IF5 Lewis structure: Drawings, Hybridization, Shape, Charges, Pairs

IF5 is the molecular formula of iodine pentafluoride. It is a colorless liquid. Let us focus on the shape of IF5 and also some important points in a different segment.

In the Lewis structure of IF5, there are five fluorines connected with a single bond surrounding the central atom I. The iodine atom carries one lone pair and five fluorine atoms carry three lone pairs. Iodine pentafluoride is a square pyramidal geometry and the hybridization is sp3d2.

The IF5 is an interhalogen compound. Lewis structure, hybridization, formal charge, and shape of IF5 are presented below.

How to draw lewis’s structure for IF5?

Lewis structure of IF5 is helpful for structure determination and also for identifying the bonded and non-bonded electrons of the molecule. Let us follow a few steps.

Valance electron determination

Considering the IF5 lewis structure, both iodine and fluorine atom contain 7 valence electrons. The IF5 molecule contains 5 fluorine atoms. The total valence electron for fluorine is 7×5= 35. The number of valence electrons of IF5 is 35+7= 42.
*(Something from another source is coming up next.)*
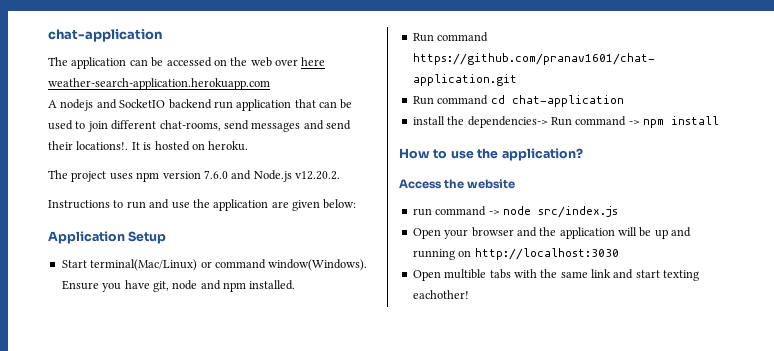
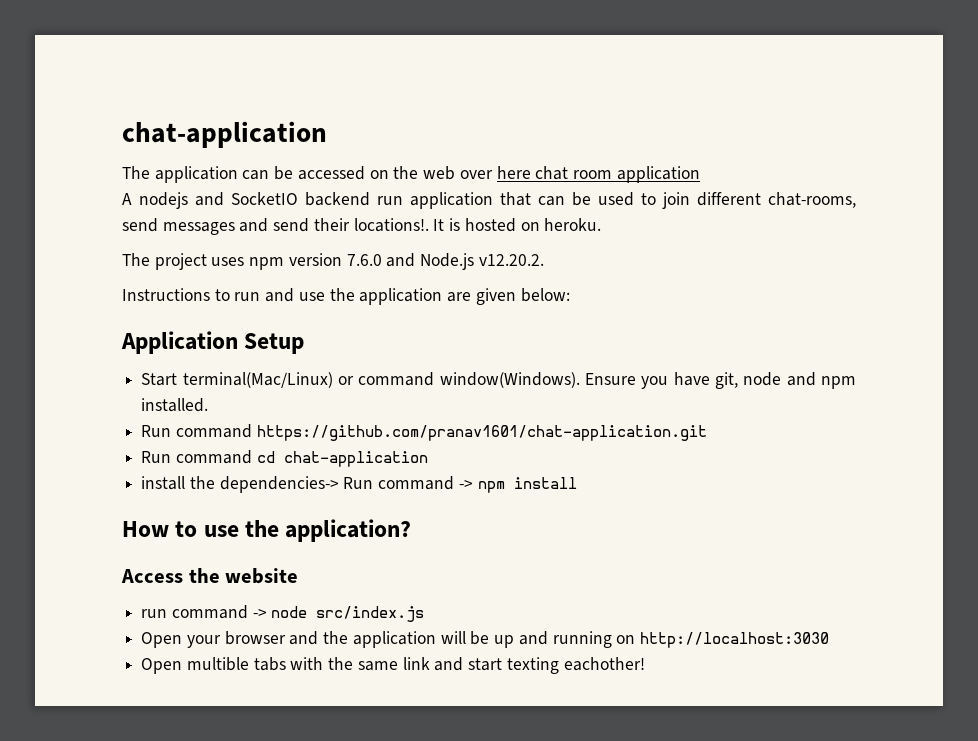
[48,78,270,90] weather-search-application.herokuapp.com -> [535,166,700,183] chat room application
Central atom identification

Here in the case of IF5, consider Iodine as the central atom. The least electronegative atom should consider as the central atom.

Chemical bond formation

In IF5, bond formation between fluorine and iodine takes place in this step. To form a chemical bond, put a single bond between each fluorine atom and the central atom iodine. A single bond corresponds to one pair of electrons i.e 2 electrons participation.

Complete octet of outer atoms

The outside atoms in the IF5 lewis structure i.e fluorine octets should be completed by adding the remaining valence electron as lone pair.

Complete octet of the central atom

Lastly, in the IF5 lewis structure, complete the central atom iodine octet by adding electrons left.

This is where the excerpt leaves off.